Something physical? Earth gets too hot for me. I wear an earth-made cooling suit. Cooling suits are nothing new to me. I’ve worn Teleon-made ones: they’re not very good. They’re worn by warriors who need to fight on hotter worlds, and warriors can’t explain what’s wrong with the suits. Or at least no one goes to the trouble of figuring out how to listen. I’ve worn General Products’ generic hexapod coolsuits too; they don’t fit well either. I spent most of a day trying things on and being measured and answering questions about how I move before this one could be made, and it’s perfect. Oh, and the person who made it? Not actually a human. Just a Svata who’s picked up human values. And, yes, Svatas are chlorine-breathers. He can’t leave his apartment without a full environment suit. And he wouldn’t even consider living anywhere besides Earth.

So, the point is, Earth is my home now.
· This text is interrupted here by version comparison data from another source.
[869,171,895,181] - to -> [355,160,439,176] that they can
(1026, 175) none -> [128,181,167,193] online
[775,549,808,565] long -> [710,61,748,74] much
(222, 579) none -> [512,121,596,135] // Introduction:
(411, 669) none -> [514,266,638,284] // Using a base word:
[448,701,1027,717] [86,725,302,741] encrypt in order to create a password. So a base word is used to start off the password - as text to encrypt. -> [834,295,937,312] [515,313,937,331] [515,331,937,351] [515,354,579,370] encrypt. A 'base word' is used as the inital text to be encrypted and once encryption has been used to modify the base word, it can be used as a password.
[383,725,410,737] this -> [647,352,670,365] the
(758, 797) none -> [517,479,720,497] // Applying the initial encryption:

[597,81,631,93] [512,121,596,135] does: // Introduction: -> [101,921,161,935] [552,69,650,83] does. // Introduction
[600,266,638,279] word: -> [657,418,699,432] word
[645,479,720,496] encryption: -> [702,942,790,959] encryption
The only real home I've ever had. I will do anything to protect it.

I know things are looking very dark between the Teleon and Human governments. And I know the Humans offered you some very reasonable compromises that you turned down. And I know you, so I bet you're thinking the humans are too merciful to worry about. And humans are pretty merciful. Most of the time, anyway.

But if you make war on Earth, you make war on a thousand species. Earth's adopted children, if you will. We who know what the humans themselves don’t. What the humans can't. That humanity is more worthy of survival than any other species. We who, in many cases, have very little mercy.

That includes me. The all-time valedictorian of your own officer college, who also knows your military hardware inside and out. I will gladly wipe you from the face of the galaxy to protect my adopted family.

So make a deal with them while you can. Because if you can't you'll be dealing with the rest of us.